Records for the task.

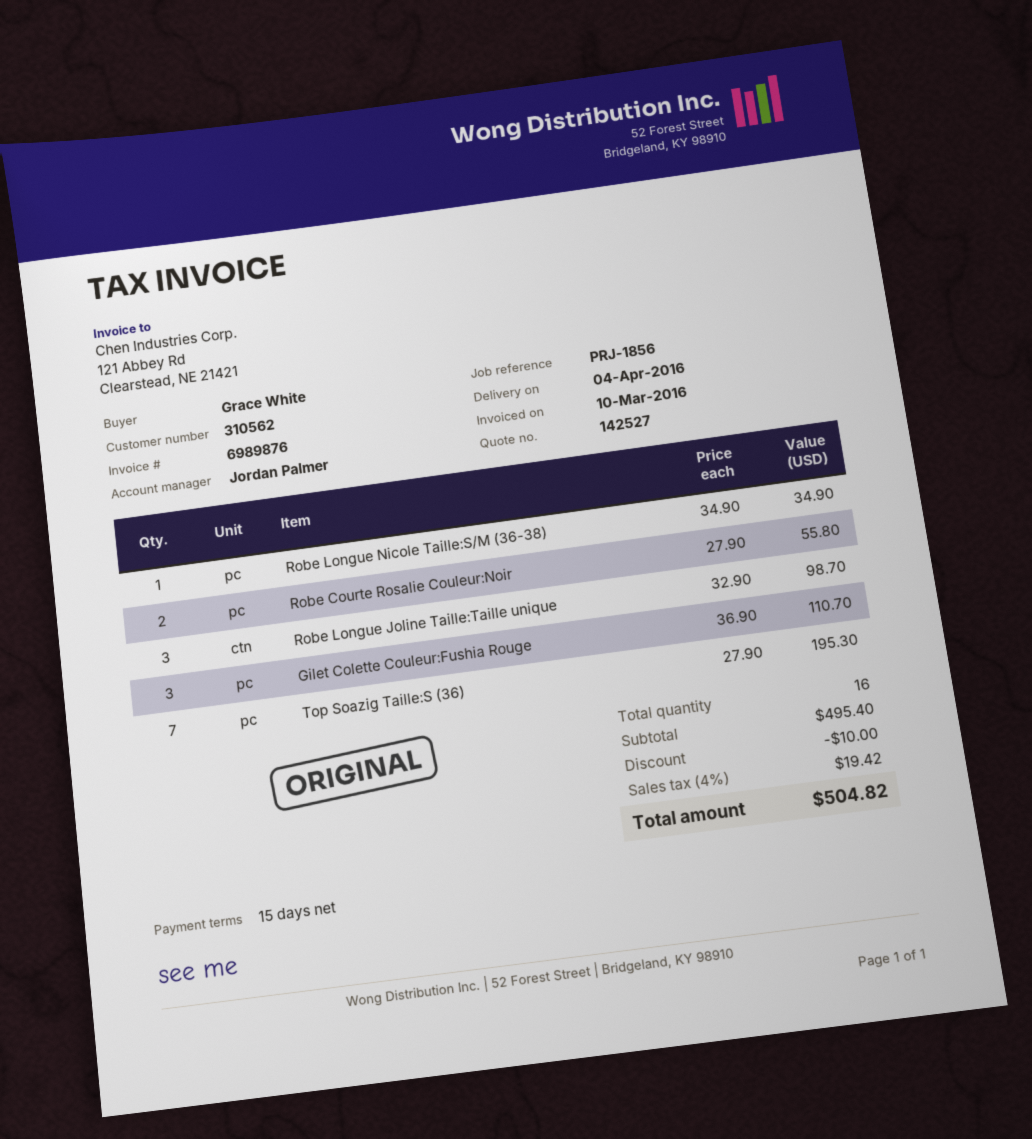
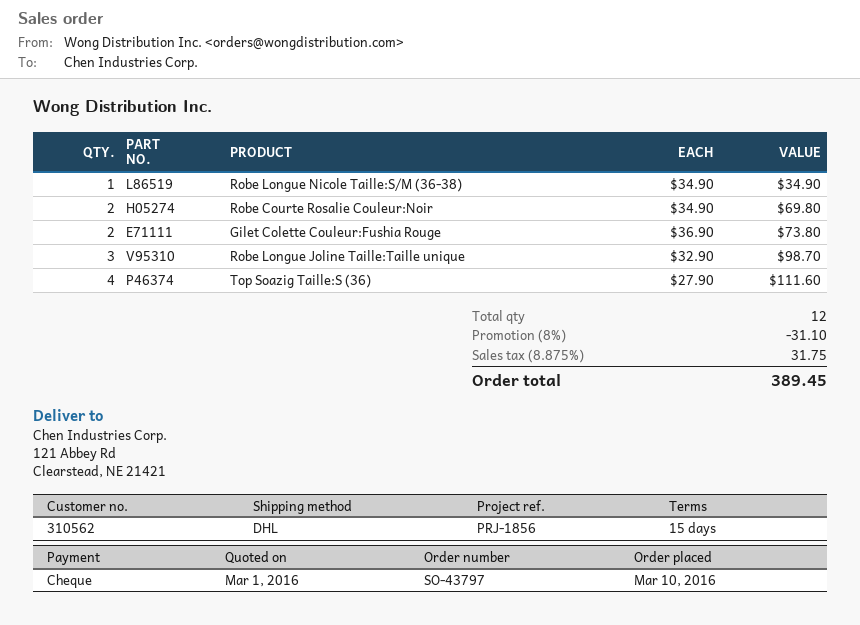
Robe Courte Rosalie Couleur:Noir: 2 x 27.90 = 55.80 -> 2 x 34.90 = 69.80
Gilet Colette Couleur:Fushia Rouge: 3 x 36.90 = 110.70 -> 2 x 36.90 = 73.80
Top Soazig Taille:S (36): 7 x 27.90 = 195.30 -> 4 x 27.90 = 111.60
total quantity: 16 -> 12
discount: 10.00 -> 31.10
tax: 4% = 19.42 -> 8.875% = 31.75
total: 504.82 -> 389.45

Task brief.
Give the data above again in full and unchanged, skipping the pictures.

Response to this task.
Robe Courte Rosalie Couleur:Noir: 2 x 27.90 = 55.80 -> 2 x 34.90 = 69.80
Gilet Colette Couleur:Fushia Rouge: 3 x 36.90 = 110.70 -> 2 x 36.90 = 73.80
Top Soazig Taille:S (36): 7 x 27.90 = 195.30 -> 4 x 27.90 = 111.60
total quantity: 16 -> 12
discount: 10.00 -> 31.10
tax: 4% = 19.42 -> 8.875% = 31.75
total: 504.82 -> 389.45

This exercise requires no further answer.